------ Stored data
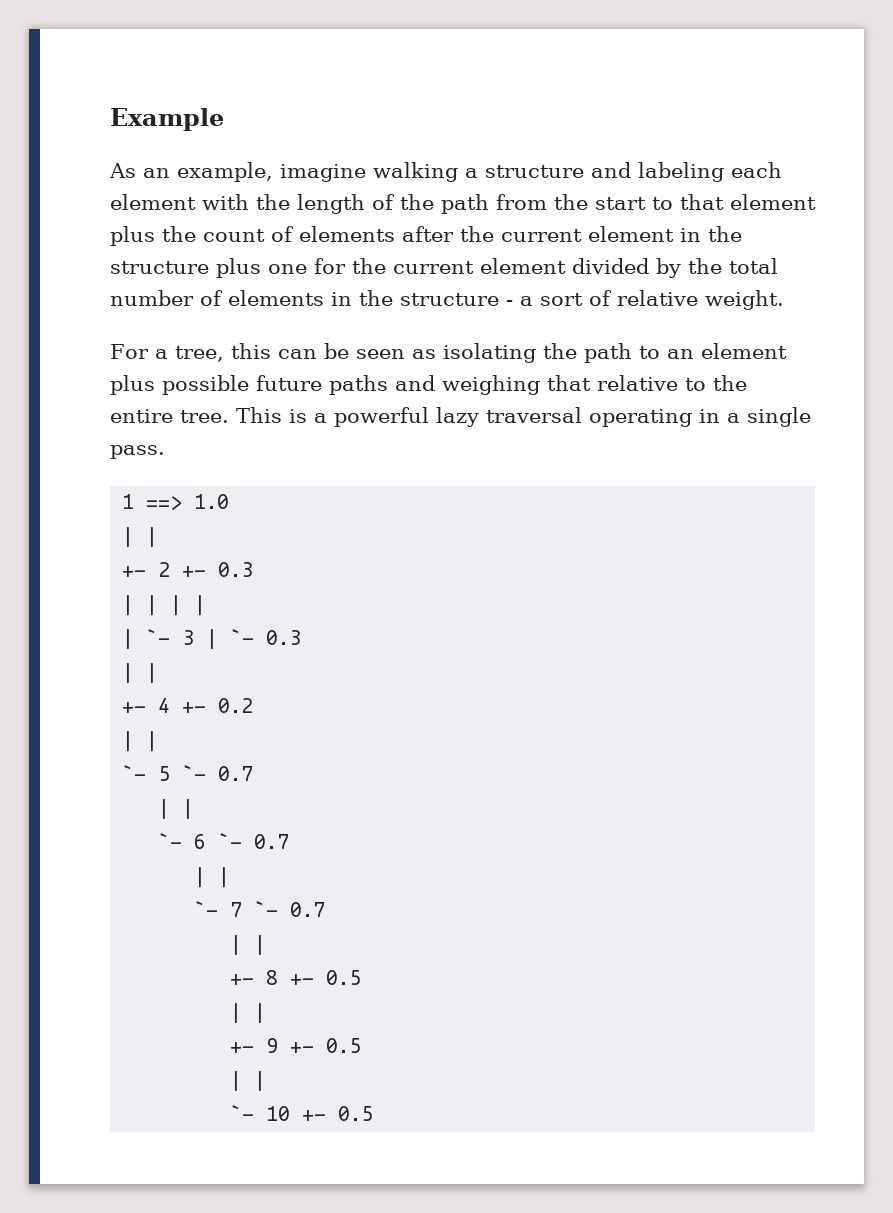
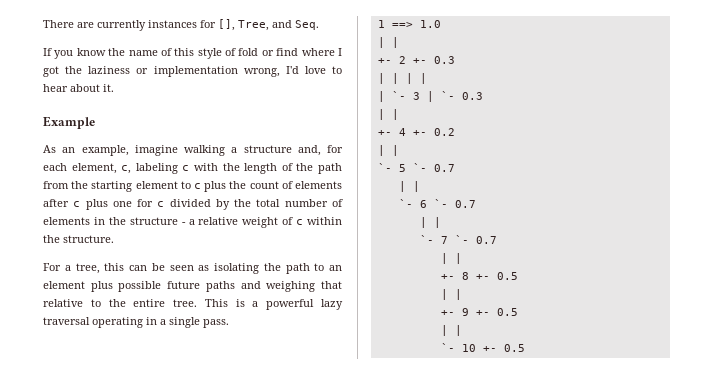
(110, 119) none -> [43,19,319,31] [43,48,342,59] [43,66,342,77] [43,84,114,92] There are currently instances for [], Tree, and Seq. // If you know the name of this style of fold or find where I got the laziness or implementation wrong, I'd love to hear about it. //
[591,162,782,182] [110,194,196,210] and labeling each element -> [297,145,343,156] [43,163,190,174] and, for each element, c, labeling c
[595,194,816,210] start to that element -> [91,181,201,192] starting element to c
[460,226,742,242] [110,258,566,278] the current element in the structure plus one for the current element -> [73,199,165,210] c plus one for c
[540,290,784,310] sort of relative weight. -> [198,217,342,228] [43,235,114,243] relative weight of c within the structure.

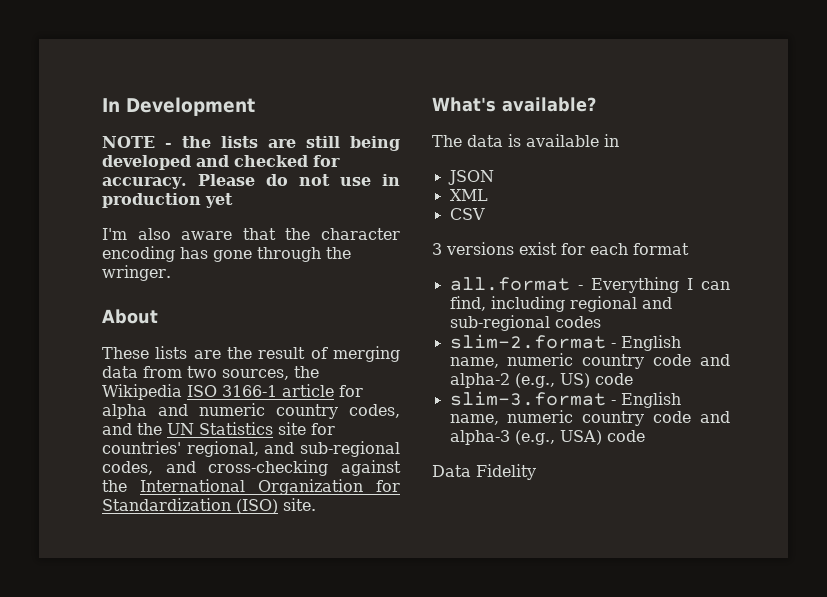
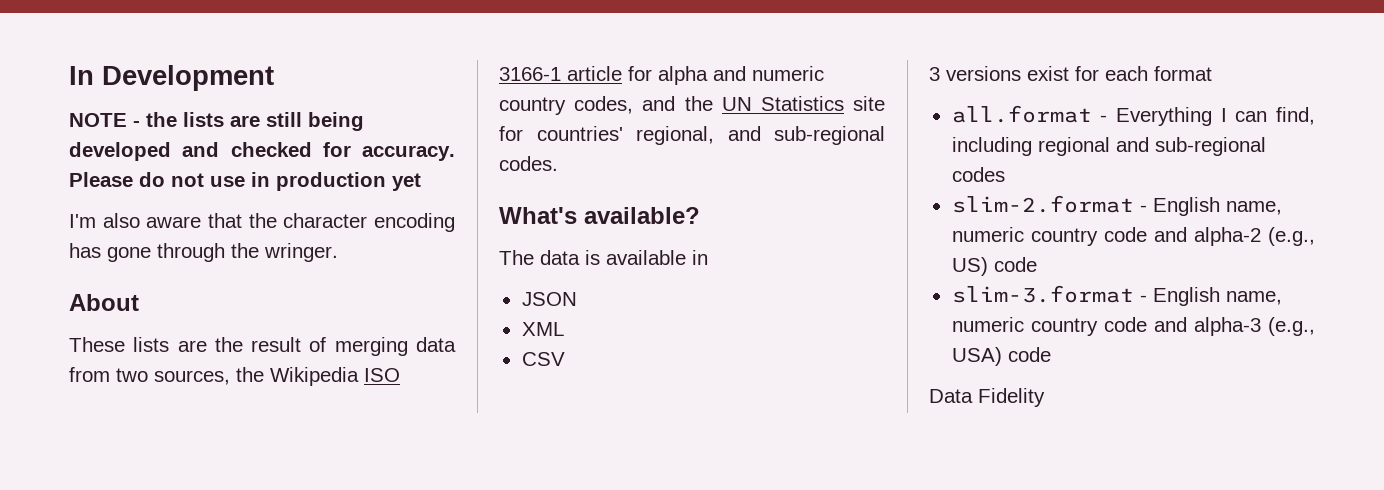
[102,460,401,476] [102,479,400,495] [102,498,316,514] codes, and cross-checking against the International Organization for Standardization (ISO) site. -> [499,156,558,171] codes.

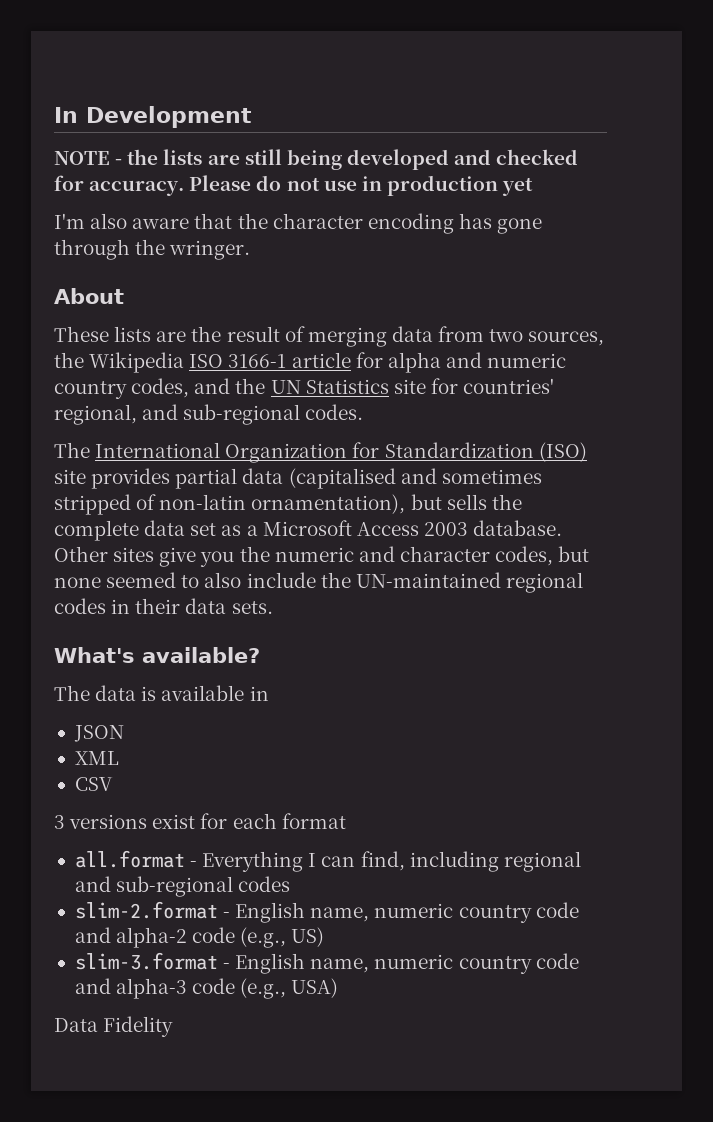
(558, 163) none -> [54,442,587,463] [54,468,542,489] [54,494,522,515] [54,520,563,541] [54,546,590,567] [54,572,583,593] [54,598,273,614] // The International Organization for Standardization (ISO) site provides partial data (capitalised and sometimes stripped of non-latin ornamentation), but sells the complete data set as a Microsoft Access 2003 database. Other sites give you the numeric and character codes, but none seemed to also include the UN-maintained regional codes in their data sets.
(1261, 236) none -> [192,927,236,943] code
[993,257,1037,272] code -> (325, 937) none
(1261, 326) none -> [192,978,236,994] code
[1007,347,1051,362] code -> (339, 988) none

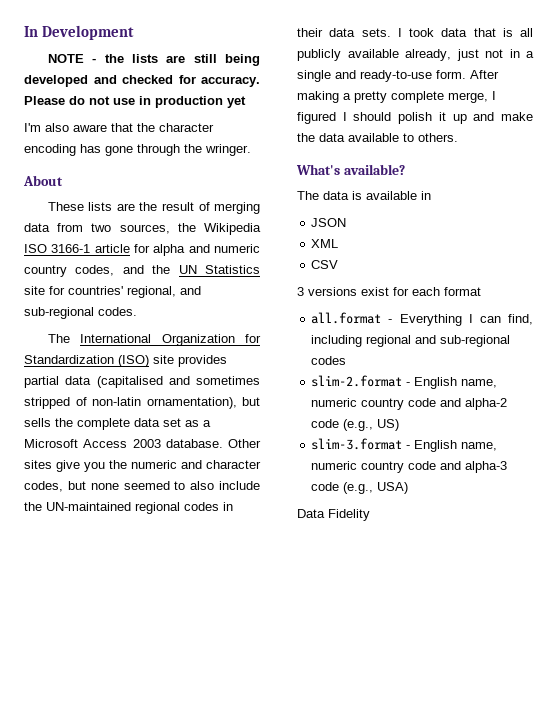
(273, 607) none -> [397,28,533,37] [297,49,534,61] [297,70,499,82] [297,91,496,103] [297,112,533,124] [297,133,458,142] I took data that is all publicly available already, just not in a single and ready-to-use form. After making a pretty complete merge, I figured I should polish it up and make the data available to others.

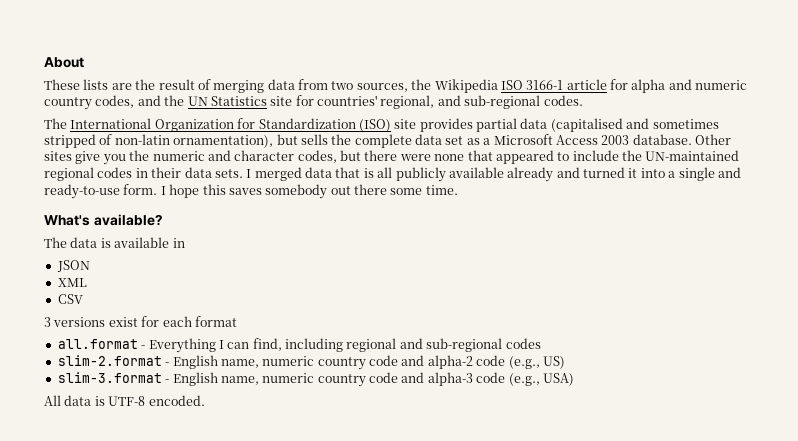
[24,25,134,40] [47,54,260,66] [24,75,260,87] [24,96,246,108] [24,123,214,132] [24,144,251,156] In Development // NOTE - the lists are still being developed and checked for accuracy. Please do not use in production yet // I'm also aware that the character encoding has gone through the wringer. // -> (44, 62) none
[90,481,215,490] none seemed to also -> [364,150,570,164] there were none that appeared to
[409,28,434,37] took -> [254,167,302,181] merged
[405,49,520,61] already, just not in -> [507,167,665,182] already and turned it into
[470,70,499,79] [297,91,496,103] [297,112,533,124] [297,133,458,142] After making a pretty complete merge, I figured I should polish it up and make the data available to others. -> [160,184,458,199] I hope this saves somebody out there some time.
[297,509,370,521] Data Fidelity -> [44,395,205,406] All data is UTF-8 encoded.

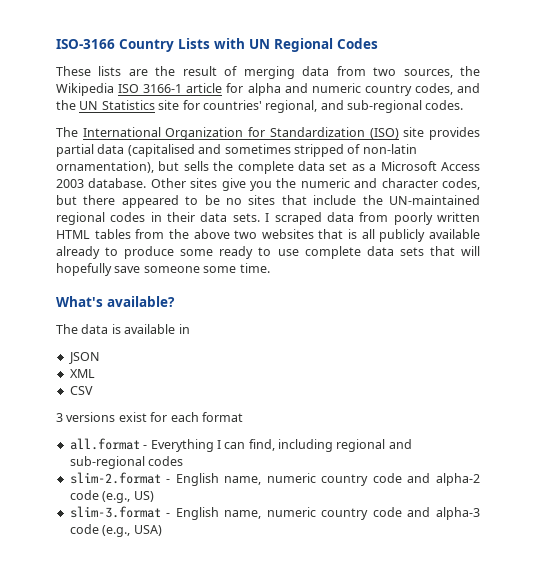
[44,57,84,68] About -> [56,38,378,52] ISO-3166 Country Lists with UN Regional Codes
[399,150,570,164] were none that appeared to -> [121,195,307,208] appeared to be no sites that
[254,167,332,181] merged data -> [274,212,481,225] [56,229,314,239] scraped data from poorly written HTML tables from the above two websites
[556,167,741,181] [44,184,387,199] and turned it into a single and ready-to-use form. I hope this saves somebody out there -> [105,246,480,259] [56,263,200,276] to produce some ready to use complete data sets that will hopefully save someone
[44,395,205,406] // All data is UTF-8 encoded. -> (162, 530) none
------------
Required work – In the entries above, count each line that holds "just". Give the total and nothing else.

Written reply – 2